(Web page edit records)
____

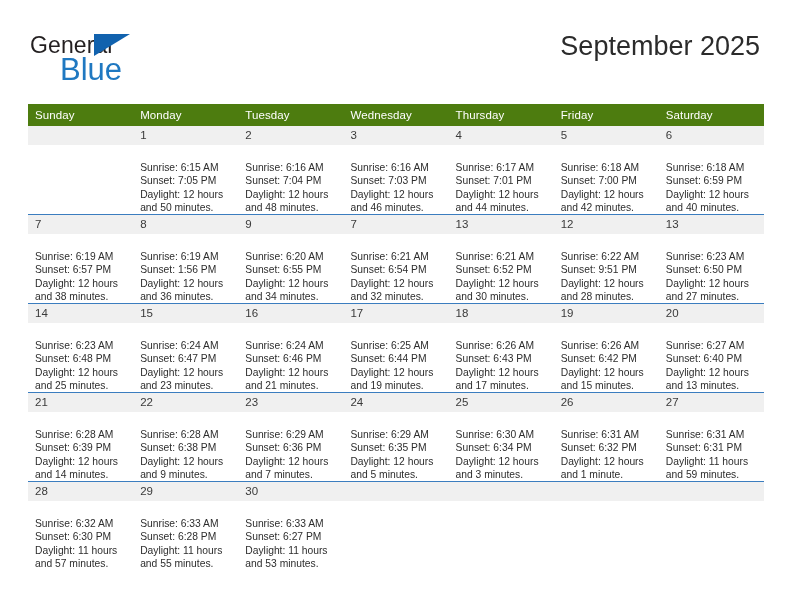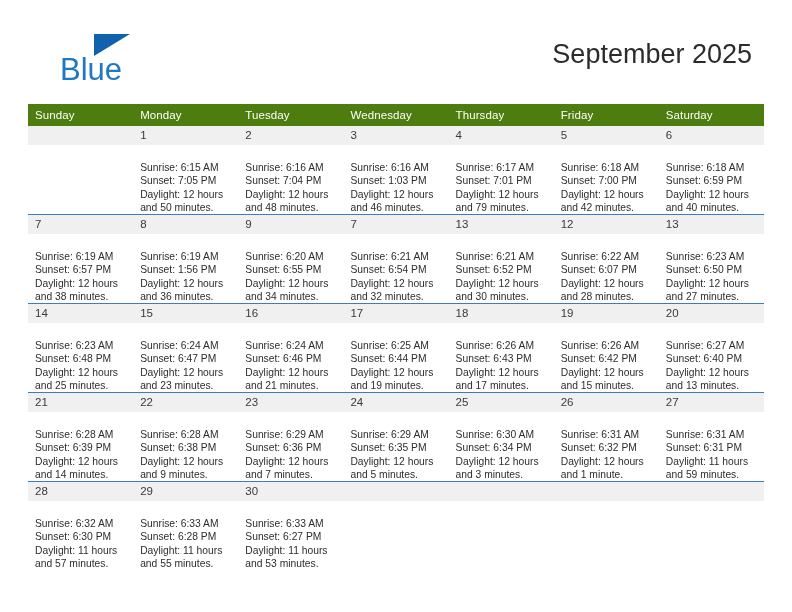--- a/index.html
+++ b/index.html
@@ -146,6 +146,7 @@
   <div class="header">
 
     <div class="brand">
+      <span class="brand-general">General</span>
       <span class="brand-tri"></span>
       <span class="brand-blue">Blue</span>
     </div>

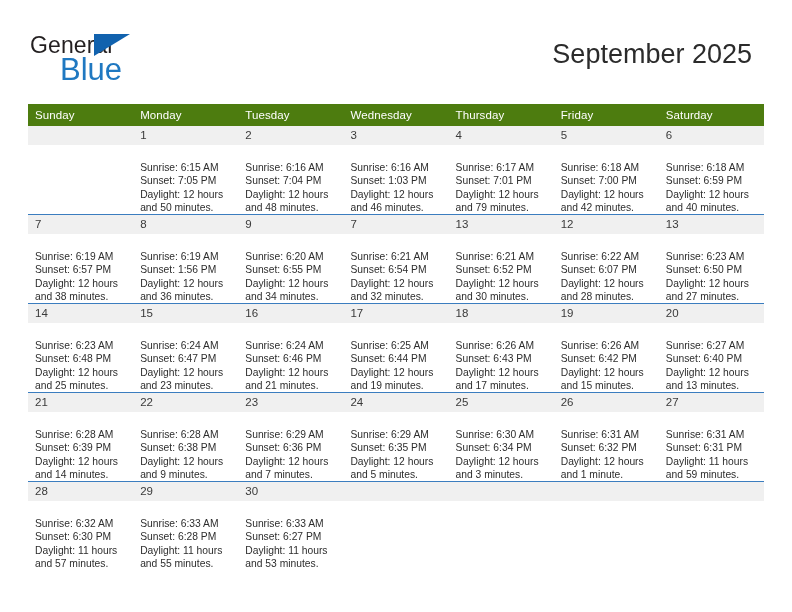--- a/index.html
+++ b/index.html
@@ -75,7 +75,7 @@
     line-height: 32px;
     white-space: nowrap;
     font-weight: normal;
-    margin: 12px;
+    margin: 4px;
   }
   .cal-sub {
     font-size: 13.5px;

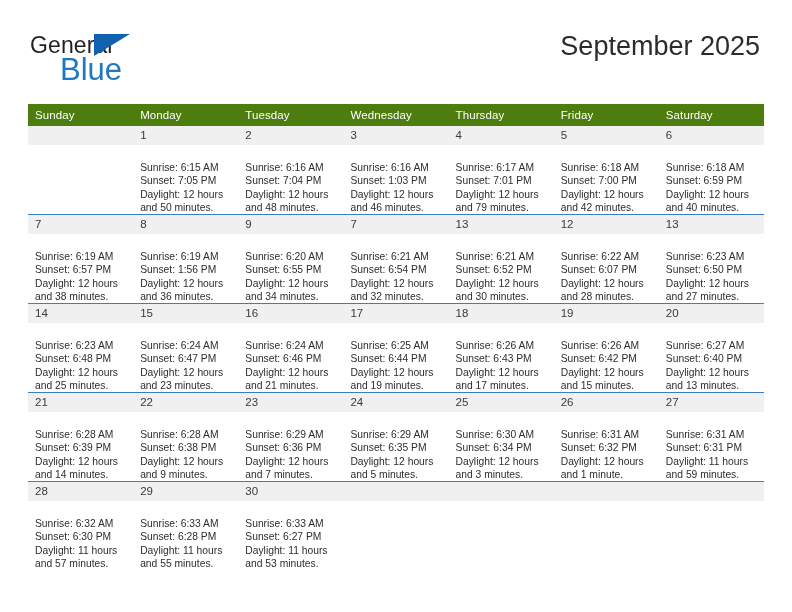--- a/index.html
+++ b/index.html
@@ -203,7 +203,7 @@
               <div class="daynum">3</div>
               <div class="info">
                 <div>Sunrise: 6:16 AM</div>
-                <div>Sunset: 1:03 PM</div>
+                <div>Sunset: 7:03 PM</div>
                 <div>Daylight: 12 hours</div>
                 <div>and 46 minutes.</div>
               </div>

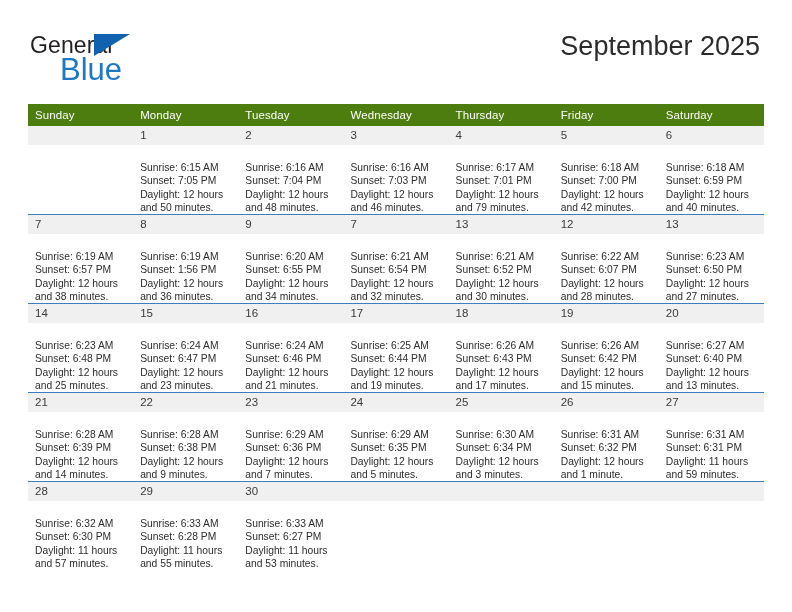--- a/index.html
+++ b/index.html
@@ -216,7 +216,7 @@
                 <div>Sunrise: 6:17 AM</div>
                 <div>Sunset: 7:01 PM</div>
                 <div>Daylight: 12 hours</div>
-                <div>and 79 minutes.</div>
+                <div>and 44 minutes.</div>
               </div>
             </div>
           </td>

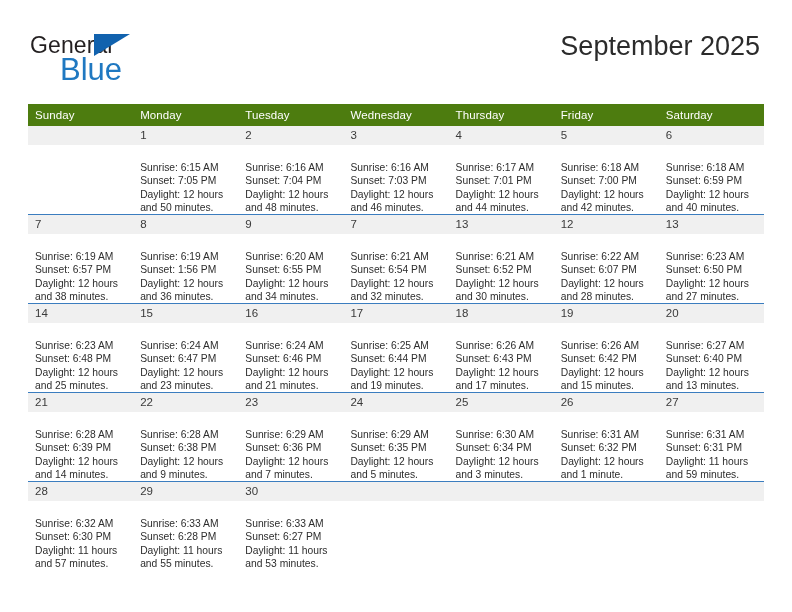--- a/index.html
+++ b/index.html
@@ -304,7 +304,7 @@
               <div class="daynum">12</div>
               <div class="info">
                 <div>Sunrise: 6:22 AM</div>
-                <div>Sunset: 6:07 PM</div>
+                <div>Sunset: 9:51 PM</div>
                 <div>Daylight: 12 hours</div>
                 <div>and 28 minutes.</div>
               </div>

____

All that is wanted is the lines from the one containing "<div>Sunrise: 6:22 AM</div>" through the last line of the records, restated word for word.

* Solution to the problem:
                 <div>Sunrise: 6:22 AM</div>
-                <div>Sunset: 6:07 PM</div>
+                <div>Sunset: 9:51 PM</div>
                 <div>Daylight: 12 hours</div>
                 <div>and 28 minutes.</div>
               </div>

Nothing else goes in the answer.